A pandemia acabou? Se ao menos fosse assim tão simples
Por Kathleen Doheny
21 de setembro de 2022 - O Presidente Joe Biden diz que a pandemia terminou. A Organização Mundial da Saúde diz que o fim está à vista. Muitos de nós preferimos falar de quase qualquer outra coisa, e até mesmo a cidade de Nova York abandonou a maioria de seus protocolos COVID.
A alegação de Biden (feita ao repórter Scott Pelley no domingo, em 60 Minutos) fez com que o debate sobre a COVID-19 explodisse mais uma vez, ainda que ele tenha tentado suavizá-lo duas vezes.
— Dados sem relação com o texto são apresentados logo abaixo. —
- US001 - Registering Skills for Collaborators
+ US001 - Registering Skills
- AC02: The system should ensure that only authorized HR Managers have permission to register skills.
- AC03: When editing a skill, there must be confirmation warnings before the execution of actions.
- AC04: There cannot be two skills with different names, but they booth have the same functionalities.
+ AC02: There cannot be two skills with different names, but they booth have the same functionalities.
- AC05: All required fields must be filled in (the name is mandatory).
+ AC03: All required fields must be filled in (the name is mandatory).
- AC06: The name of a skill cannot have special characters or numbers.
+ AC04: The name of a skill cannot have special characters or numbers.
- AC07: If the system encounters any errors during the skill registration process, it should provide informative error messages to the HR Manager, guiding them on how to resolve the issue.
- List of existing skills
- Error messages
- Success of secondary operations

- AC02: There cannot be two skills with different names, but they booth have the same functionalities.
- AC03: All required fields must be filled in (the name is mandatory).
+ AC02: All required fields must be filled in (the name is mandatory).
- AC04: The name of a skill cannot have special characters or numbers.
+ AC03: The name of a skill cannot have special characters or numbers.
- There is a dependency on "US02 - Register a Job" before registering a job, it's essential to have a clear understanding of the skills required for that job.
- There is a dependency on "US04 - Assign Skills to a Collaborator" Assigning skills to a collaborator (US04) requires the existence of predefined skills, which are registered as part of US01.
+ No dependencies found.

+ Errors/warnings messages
Ele irritou o público já dividido, alimentou uma ampla cobertura no noticiário televisivo e levou os especialistas a tomar partido.
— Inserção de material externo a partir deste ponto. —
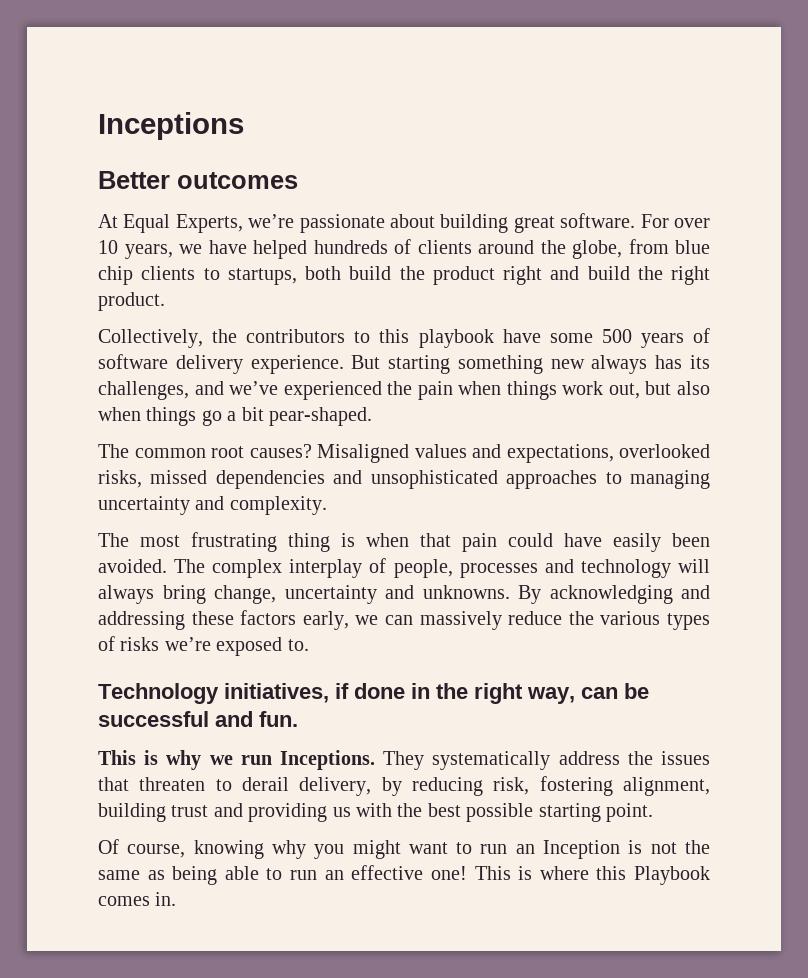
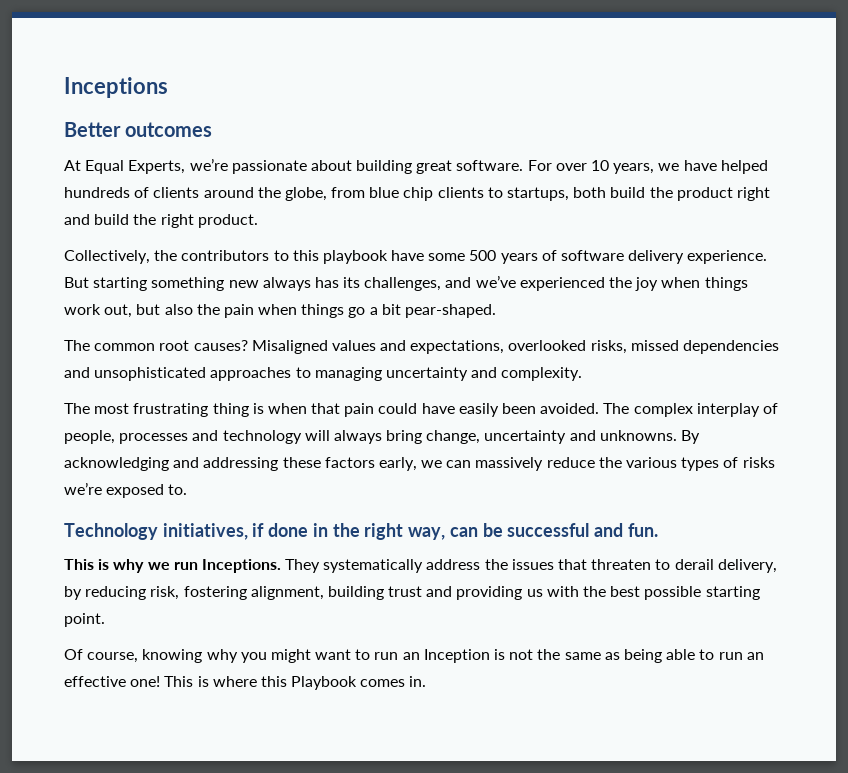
- But starting something new always has its challenges, and we’ve experienced the pain when things work out, but also when things go a bit pear-shaped.
+ But starting something new always has its challenges, and we’ve experienced the joy when things work out, but also the pain when things go a bit pear-shaped.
Mas para muitos, uma pandemia não pode ser declarada "acabada" quando só os Estados Unidos está com uma média de mais de 71.000 novos casos e mais de 400 mortes por dia, e há 500.000 casos e quase 2.000 mortes por dia em todo o mundo.
O comentário de Biden dividiu os especialistas em medicina e saúde pública. Alguns discordavam com veemência de que a pandemia acabou, apontando que a COVID-19 continua sendo uma emergência de saúde pública nos Estados Unidos, a Organização Mundial da Saúde ainda a considera uma pandemia global e, o mais significativo, o vírus ainda está matando mais de 400 pessoas por dia nos Estados Unidos.
Outros apontam que a maior parte do país é protegida pela vacinação, infecção ou uma combinação, pelo menos por enquanto. Eles dizem que é o momento certo para declarar o fim da pandemia e reconhecer o que muito da sociedade já decidiu. O sentimento talvez seja melhor capturado em um novo e controverso slogan de saúde da COVID em Nova York: "You Do You".
De fato, uma nova pesquisa do site de mídia Axios e seu parceiro, Ipsos, divulgada em 13 de setembro, constatou que 46% dos americanos dizem ter voltado às suas vidas pré-pandêmicas - a maior porcentagem desde que a pandemia começou. Enquanto isso, 57% afirmam que ainda estão pelo menos um pouco preocupados com o vírus.
Uma Lei de Equilíbrio
"Como um país pode dizer que a pandemia acabou", perguntou Eric Topol, MD, vice-presidente executivo da Scripps Research e editor-chefe da Medscape (site irmão do médico para profissionais médicos).
Está longe de ter acabado, na opinião de Topol, e tem que haver um equilíbrio entre proteger a saúde pública e permitir que os indivíduos decidam como administrar suas vidas com base na tolerância ao risco.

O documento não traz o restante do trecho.